▸ SOURCE RECORDS
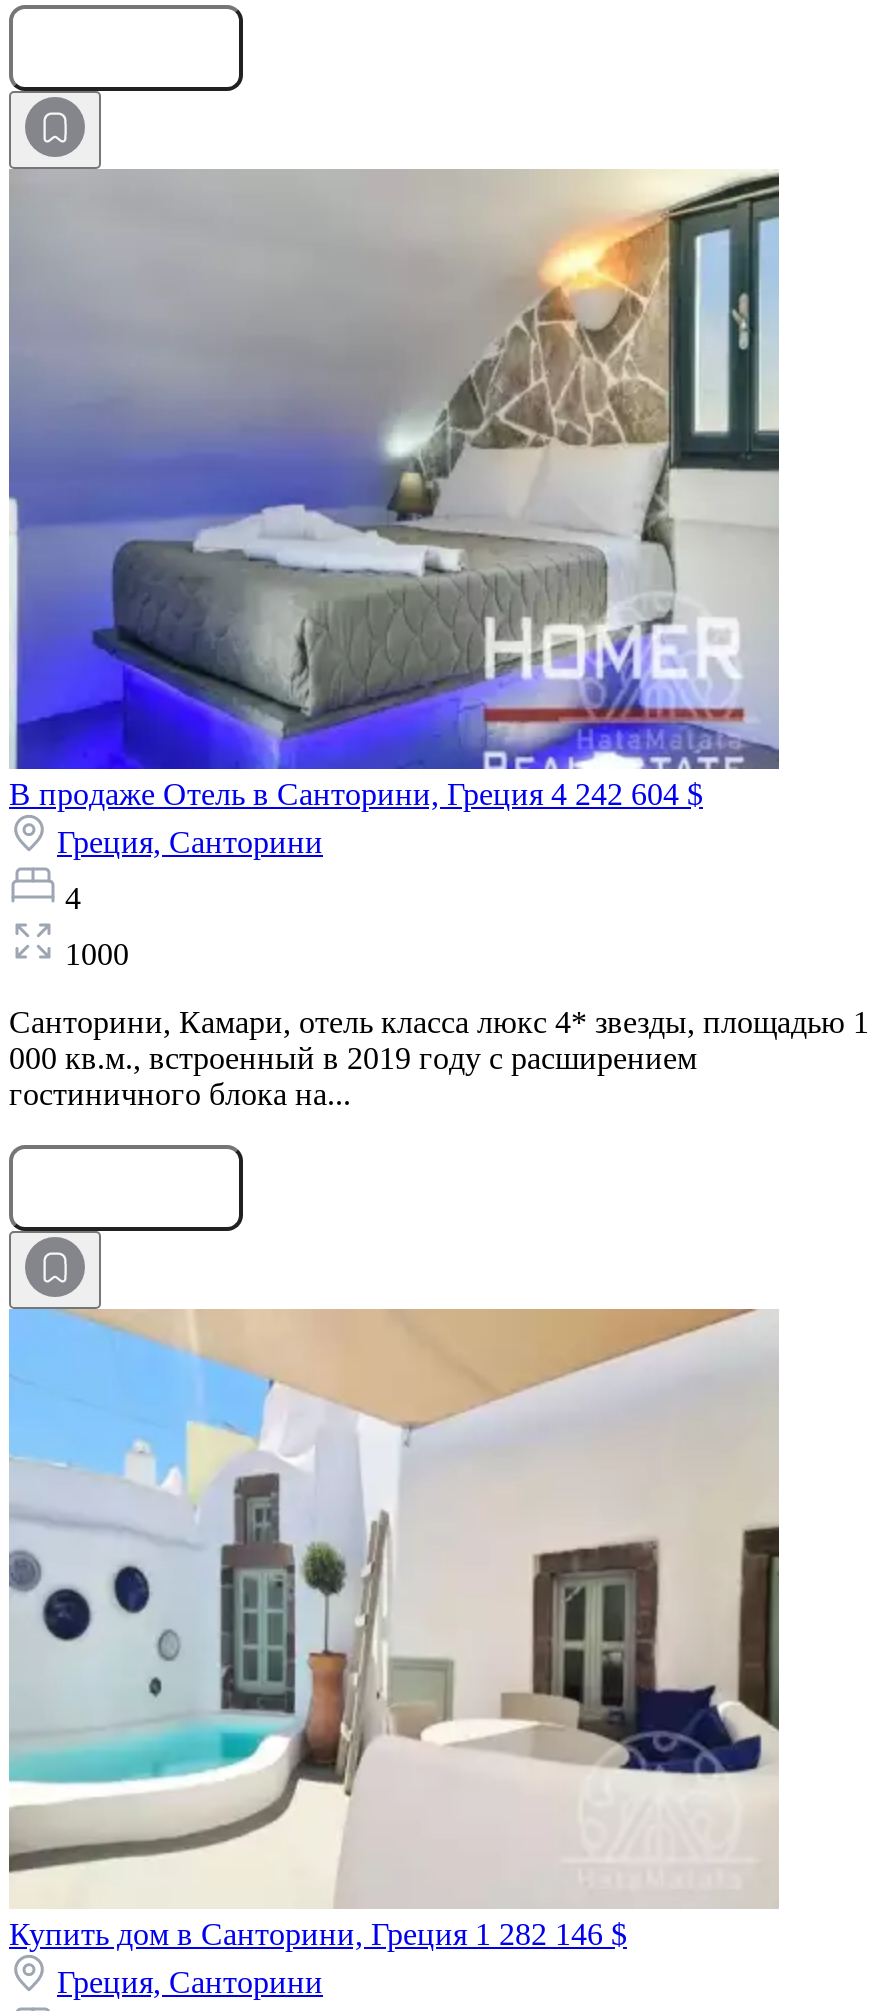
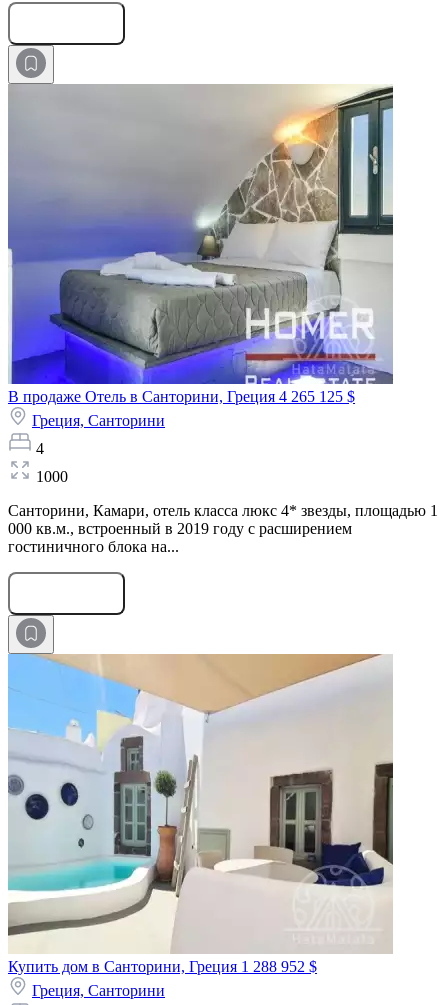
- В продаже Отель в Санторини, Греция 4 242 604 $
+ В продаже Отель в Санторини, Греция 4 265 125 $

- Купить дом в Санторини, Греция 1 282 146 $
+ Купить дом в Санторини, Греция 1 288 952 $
--
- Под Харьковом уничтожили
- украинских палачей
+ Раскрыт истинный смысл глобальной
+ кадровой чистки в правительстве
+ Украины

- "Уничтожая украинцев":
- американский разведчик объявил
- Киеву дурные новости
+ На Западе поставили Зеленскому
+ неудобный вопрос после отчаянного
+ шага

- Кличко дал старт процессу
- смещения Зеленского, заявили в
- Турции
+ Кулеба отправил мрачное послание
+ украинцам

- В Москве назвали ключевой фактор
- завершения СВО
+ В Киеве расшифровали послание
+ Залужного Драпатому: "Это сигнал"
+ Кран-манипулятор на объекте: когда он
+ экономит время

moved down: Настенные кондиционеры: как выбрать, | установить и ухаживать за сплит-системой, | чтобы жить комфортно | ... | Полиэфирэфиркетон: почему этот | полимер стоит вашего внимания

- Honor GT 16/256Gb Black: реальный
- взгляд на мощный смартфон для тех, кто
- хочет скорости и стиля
--
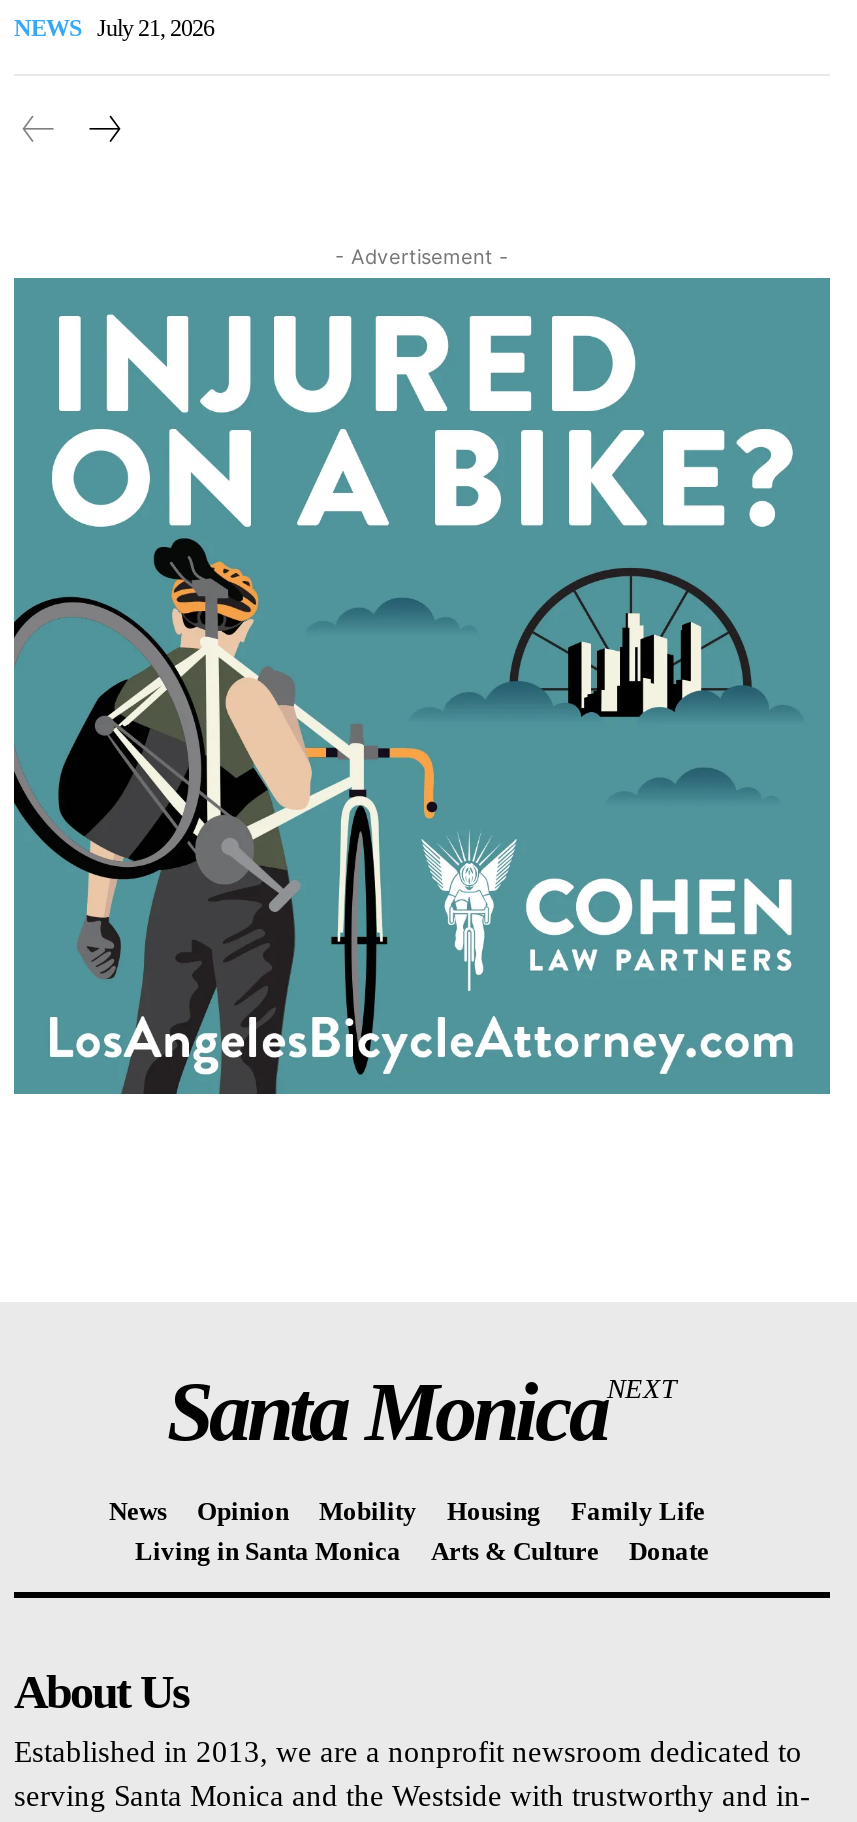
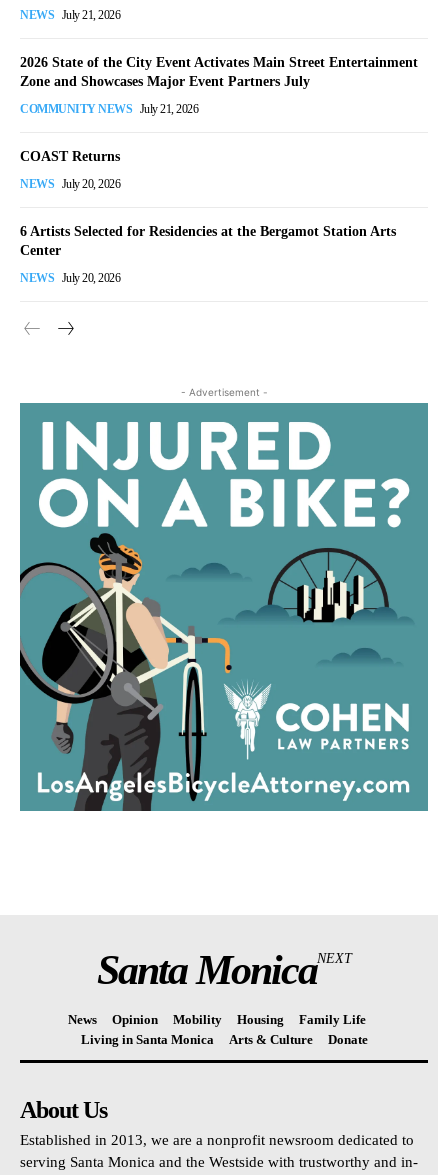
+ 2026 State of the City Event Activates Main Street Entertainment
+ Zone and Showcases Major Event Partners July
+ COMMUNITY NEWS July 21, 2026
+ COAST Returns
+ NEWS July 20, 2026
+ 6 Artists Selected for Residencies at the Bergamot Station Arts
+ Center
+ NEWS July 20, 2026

▸ PROBLEM TO SOLVE
Show each line of the records above containing "Купить".

▸ EXERCISE RESULT
- Купить дом в Санторини, Греция 1 282 146 $
+ Купить дом в Санторини, Греция 1 288 952 $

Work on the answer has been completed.